[Data extracted from a collection]
--*--

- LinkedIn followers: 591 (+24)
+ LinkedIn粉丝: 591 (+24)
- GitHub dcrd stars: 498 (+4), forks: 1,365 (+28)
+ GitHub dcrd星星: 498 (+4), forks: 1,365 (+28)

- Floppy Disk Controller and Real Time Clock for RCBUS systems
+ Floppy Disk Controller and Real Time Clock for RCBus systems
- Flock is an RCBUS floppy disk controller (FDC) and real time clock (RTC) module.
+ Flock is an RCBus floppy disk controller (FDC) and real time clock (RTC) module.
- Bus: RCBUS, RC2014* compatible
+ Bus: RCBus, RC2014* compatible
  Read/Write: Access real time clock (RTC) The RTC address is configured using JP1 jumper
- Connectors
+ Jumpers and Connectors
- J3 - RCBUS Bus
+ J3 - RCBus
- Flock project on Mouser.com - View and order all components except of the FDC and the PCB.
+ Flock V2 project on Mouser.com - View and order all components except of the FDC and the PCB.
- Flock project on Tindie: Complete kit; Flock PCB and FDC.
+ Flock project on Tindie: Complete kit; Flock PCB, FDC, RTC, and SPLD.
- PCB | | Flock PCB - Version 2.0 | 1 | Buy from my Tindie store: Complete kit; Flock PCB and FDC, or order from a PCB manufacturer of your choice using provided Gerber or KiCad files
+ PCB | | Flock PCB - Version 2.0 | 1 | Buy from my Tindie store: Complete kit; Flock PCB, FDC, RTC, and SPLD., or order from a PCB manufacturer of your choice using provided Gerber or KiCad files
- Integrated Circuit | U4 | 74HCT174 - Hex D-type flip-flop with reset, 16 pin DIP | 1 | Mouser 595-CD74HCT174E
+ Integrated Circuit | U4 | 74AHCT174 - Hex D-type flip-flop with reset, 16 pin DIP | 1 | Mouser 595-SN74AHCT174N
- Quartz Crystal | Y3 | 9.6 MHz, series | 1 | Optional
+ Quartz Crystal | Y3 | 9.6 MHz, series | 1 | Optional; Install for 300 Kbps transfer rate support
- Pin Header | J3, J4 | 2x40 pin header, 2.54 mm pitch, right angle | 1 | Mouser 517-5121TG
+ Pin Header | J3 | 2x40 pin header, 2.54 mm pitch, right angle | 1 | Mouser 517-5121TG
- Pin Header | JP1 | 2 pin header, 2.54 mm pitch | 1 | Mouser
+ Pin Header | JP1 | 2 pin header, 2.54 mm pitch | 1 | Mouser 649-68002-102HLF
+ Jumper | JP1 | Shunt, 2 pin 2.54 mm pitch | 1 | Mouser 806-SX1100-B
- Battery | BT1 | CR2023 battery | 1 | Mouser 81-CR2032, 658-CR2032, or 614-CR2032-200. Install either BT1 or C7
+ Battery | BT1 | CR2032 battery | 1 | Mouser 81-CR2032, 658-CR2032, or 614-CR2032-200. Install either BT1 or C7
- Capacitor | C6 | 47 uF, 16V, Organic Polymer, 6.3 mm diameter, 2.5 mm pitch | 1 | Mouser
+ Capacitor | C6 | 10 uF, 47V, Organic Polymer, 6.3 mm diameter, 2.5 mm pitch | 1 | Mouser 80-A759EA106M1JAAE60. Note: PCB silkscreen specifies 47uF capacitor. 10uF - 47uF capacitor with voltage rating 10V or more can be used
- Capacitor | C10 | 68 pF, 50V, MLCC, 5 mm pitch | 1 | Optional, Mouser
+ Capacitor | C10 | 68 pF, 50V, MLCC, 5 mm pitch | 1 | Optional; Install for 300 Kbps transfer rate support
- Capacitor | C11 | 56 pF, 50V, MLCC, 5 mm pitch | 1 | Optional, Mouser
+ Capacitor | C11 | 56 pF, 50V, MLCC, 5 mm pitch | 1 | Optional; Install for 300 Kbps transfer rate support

--*--

Check the entries above line by line and return each one containing the word "KiCad".

◆ Written solution:
- PCB | | Flock PCB - Version 2.0 | 1 | Buy from my Tindie store: Complete kit; Flock PCB and FDC, or order from a PCB manufacturer of your choice using provided Gerber or KiCad files
+ PCB | | Flock PCB - Version 2.0 | 1 | Buy from my Tindie store: Complete kit; Flock PCB, FDC, RTC, and SPLD., or order from a PCB manufacturer of your choice using provided Gerber or KiCad files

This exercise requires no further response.